AIJ Backup Server The optional AIJ Backup Server (ABS) is a process created by the DBMS monitor. The monitor creates the ABS process when DBMS switches to the next AIJ file. When enabled, the ABS automatically performs a backup of the prior AIJ file to an on-disk backup file. The ABS process automatically stops when the AIJ backup completes.
By using the ABS, your AIJ files are automatically backed up to disk without interfering with database operations. This eliminates the need for your operations staff to perform special backup operations for the AIJ files.
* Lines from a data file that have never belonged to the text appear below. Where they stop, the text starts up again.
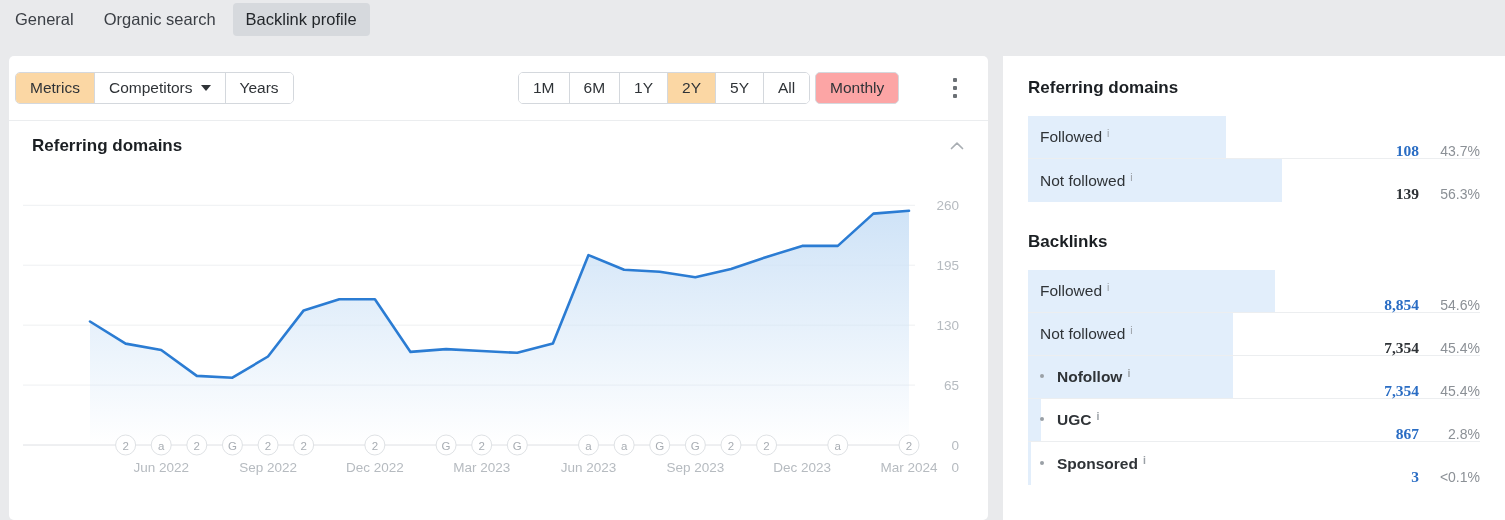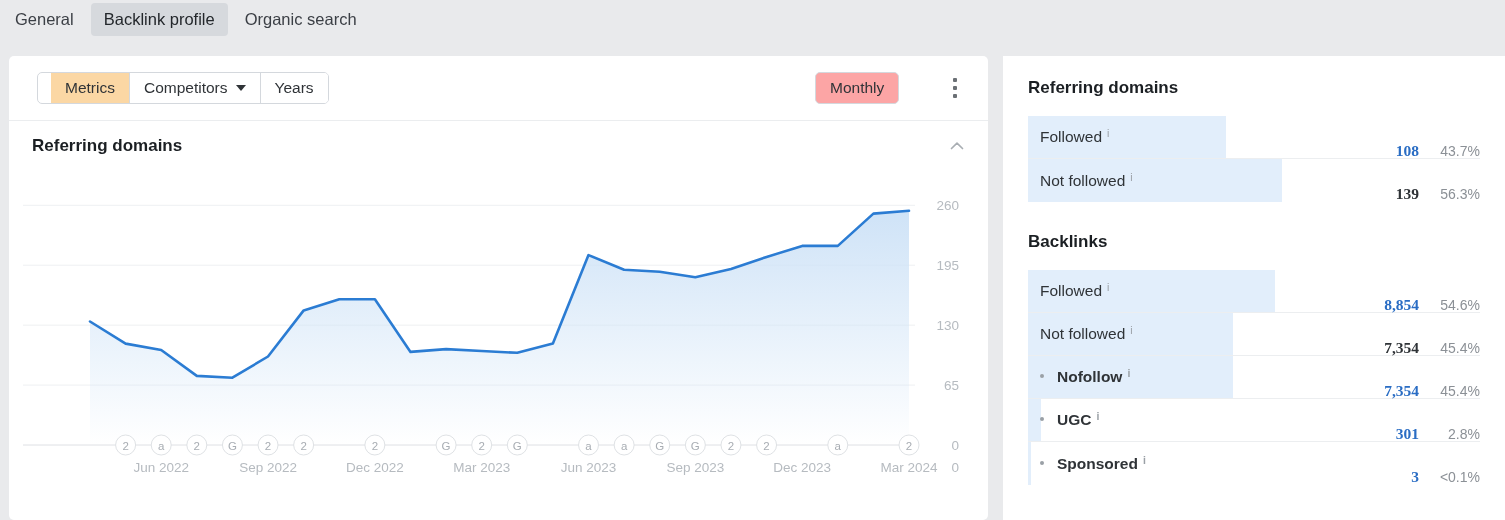--- a/index.html
+++ b/index.html
@@ -52,21 +52,21 @@
     cursor:pointer;background:#fff;height:100%;box-sizing:border-box;
     white-space:nowrap;
   }
   .seg .sbtn:last-child{border-right:none;}
   .seg .sbtn.sel{background:#fbd7a4;}
   .seg .sbtn .caret{
     margin-left:8px;width:0;height:0;
     border-left:5px solid transparent;border-right:5px solid transparent;
     border-top:6px solid #2f3337;display:inline-block;
   }
-  #metrics-seg{left:28px;top:16px;padding-left:13px;}
+  #metrics-seg{left:6px;top:16px;}
   #range-seg{left:509px;top:16px;}
   #freq-btn{
     position:absolute;left:806px;top:16px;height:32px;
     border:1px solid #d4d8dd;border-radius:5px;background:#fca5a5;
     display:flex;align-items:center;padding:0 14px;
     font-size:15.5px;color:#2f3337;cursor:pointer;box-sizing:border-box;
   }
   #kebab{
     position:absolute;left:936px;top:18px;
     width:20px;height:28px;cursor:pointer;
@@ -133,37 +133,45 @@
   .num.plain{color:#2f3337;}
   .pct{font-size:14px;color:#8b9096;margin-left:9px;width:52px;text-align:right;display:inline-block;margin-top:28px;}
 </style>
 </head>
 <body>
 
 <div class="page">
 
   <div class="tabbar">
     <div class="tab">General</div>
+    <div class="tab">Organic search</div>
     <div class="tab active">Backlink profile</div>
-    <div class="tab">Organic search</div>
   </div>
 
   <div class="left-card">
 
     <div class="toolbar">
 
       <div class="seg" id="metrics-seg">
         <div class="sbtn sel">Metrics</div>
         <div class="sbtn">
           <span>Competitors</span>
           <span class="caret"></span>
         </div>
         <div class="sbtn">Years</div>
       </div>
 
+      <div class="seg" id="range-seg">
+        <div class="sbtn">1M</div>
+        <div class="sbtn">6M</div>
+        <div class="sbtn">1Y</div>
+        <div class="sbtn sel">2Y</div>
+        <div class="sbtn">5Y</div>
+        <div class="sbtn">All</div>
+      </div>
 
       <div id="freq-btn">
         <span>Monthly</span>
         <span class="caret"></span>
       </div>
 
       <div id="kebab">
         <i></i>
         <i></i>
         <i></i>
@@ -350,21 +358,21 @@
           </div>
         </div>
         <div class="row sub">
           <div class="bar" style="width: 2.8%;"></div>
           <div class="label">
             <span class="bullet"></span>
             <span>UGC</span>
             <span class="info">i</span>
           </div>
           <div class="vals">
-            <span class="num link">301</span>
+            <span class="num link">867</span>
             <span class="pct">2.8%</span>
           </div>
         </div>
         <div class="row sub">
           <div class="bar" style="width: 0.6%;"></div>
           <div class="label">
             <span class="bullet"></span>
             <span>Sponsored</span>
             <span class="info">i</span>
           </div>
Unfortunately, the backup AIJ files created by the ABS cannot be optimized using DBO/OPTIMIZE (similar to no-quiet-point AIJ backups).
LockingTwo-Phase Page Locking Before version 6.0, page locking was used for mutual exclusion, and record locking was used for ensuring logical "correctness." In some environments, this results in excessive locking since both a page and a record lock is used to manage the same resource (a record). Page locking can be enabled on a per-area basis. When page locking is enabled, DBMS uses page locks for both mutual exclusion and logical correctness – eliminating the need for the overhead of record-level locking. Transactions are serialized by page access, rather than record access. This may also reduce I/O since the pages will not be written to disk as the result of a request for a common page. When enabled, page locks are held until the end of the transaction. Thus, this may result in higher contention at the page level and more deadlocks. Page level locking works best when transactions are kept short, and there are sufficient buffers to hold the pages updated during the transaction. The DBO/SHOW statistics, Record Lock Statistics (Blocking ASTs and stall times) can provide some insight into whether your environment will benefit from page locking.
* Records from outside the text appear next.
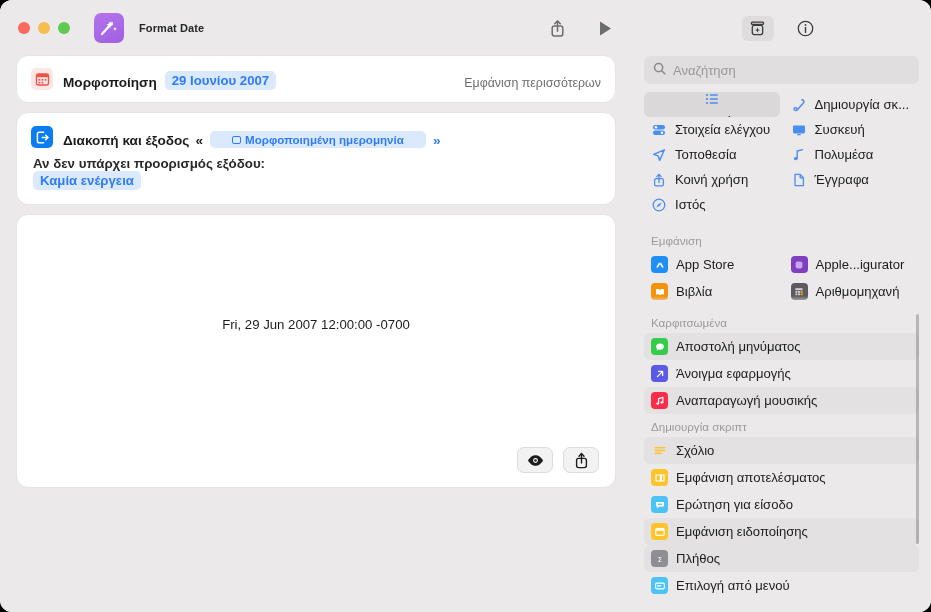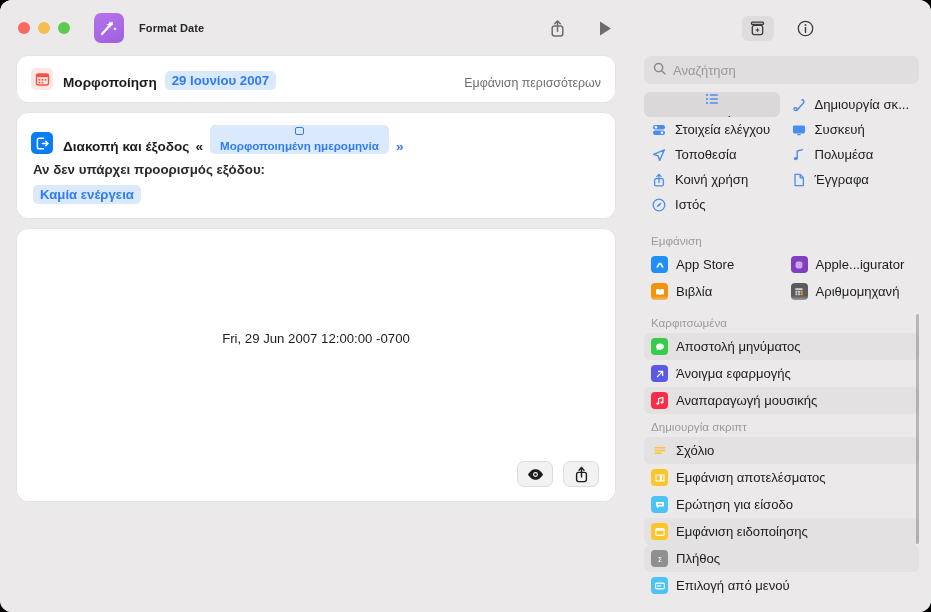--- a/index.html
+++ b/index.html
@@ -91,37 +91,37 @@
     white-space: nowrap;
   }
   .token {
     display: inline-flex; align-items: center; gap: 4px;
     background: #dbe9fd; color: #2f7cf6;
     border-radius: 5px;
     padding: 2px 7px;
     font-size: 13.2px; font-weight: 700;
     white-space: nowrap;
   }
-  .token.small { font-size: 11.6px; padding: 2px 10px; flex-direction: column; }
+  .token.small { font-size: 11.6px; padding: 2px 22px; }
   .tok-sq {
     width: 9px; height: 8px; border-radius: 2px;
     border: 1.5px solid #2f7cf6; display:inline-block;
   }
   .guillemet { color: #1c1c1c; font-size: 13.6px; font-weight: 700; }
   .show-more {
     margin-left: auto;
     font-size: 12.4px; color: #6f6f6f;
     white-space: nowrap;
   }
   .card-sub {
     padding: 0 14px 14px 16px;
   }
   .sub-label {
     font-size: 13.3px; font-weight: 700; color: #2a2a2a;
-    margin-bottom: 8px;
+    margin-bottom: 0;
   }
 
   
   .preview {
     background: #fff;
     border-radius: 11px;
     height: 272px;
     margin-top: 11px;
     position: relative;
     box-shadow: 0 0 0 .5px rgba(0,0,0,.05);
Partitioned Lock Trees Prior to version 6.0, a single lock tree was created for each database. In a clustered environment, this means that when the database locks were remastered across the cluster, all locks for the database were moved. This impacted the ability to scale database performance with additional cluster nodes. In version 6.0, the lock tree is partitioned by database root structures and areas. This provides better cluster scalability, better work-load balancing across a cluster and greater local mastering of locks. Single-node environments will see no benefit from this enhancement.
Recoverable Latches The VMS Distributed Lock Manager (DLM) provides a robust set of features, and provides for management of resources across the cluster. The DLM is a highly optimized routine, but the capabilities of the DLM come at a cost – they are relatively slow. Where cluster-wide resource management is required, the DLM is still the best tool. However, not all DBMS locks require cluster-wide servicing. Those locks that are node specific, are better served by using a more efficient locking protocol – recoverable latches. One such node-specific resource that must be managed is the Global Buffer Page Table (GBPT) locks. The GBPT is accessed when a page is added to or removed from a process' allocate set and when a page is read from disk into the global buffer. Global buffers offer reduced disk I/O and better memory utilization over local buffering. However, this came at the cost of significantly more synchronization overhead for managing the GBPT slot locks. Using recoverable latches for managing the GBPT drastic-ally reduces the code path required for global buffer synchronization. With version 6.0, you achieve the benefits of global buffers without the added overhead of GBPT synchronization.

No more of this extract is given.